▶ **Exercise directions**
First find the line containing "[807,549,858,564] してい ->" in the data, then set it down exactly along with every line after it, through the last.

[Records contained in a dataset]
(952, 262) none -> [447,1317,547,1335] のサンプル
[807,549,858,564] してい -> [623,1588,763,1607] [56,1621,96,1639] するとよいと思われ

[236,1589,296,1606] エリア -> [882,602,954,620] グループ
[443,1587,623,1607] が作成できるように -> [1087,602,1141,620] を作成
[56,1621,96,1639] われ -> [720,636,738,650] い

▶ **Exercise output**
[807,549,858,564] してい -> [623,1588,763,1607] [56,1621,96,1639] するとよいと思われ

[236,1589,296,1606] エリア -> [882,602,954,620] グループ
[443,1587,623,1607] が作成できるように -> [1087,602,1141,620] を作成
[56,1621,96,1639] われ -> [720,636,738,650] い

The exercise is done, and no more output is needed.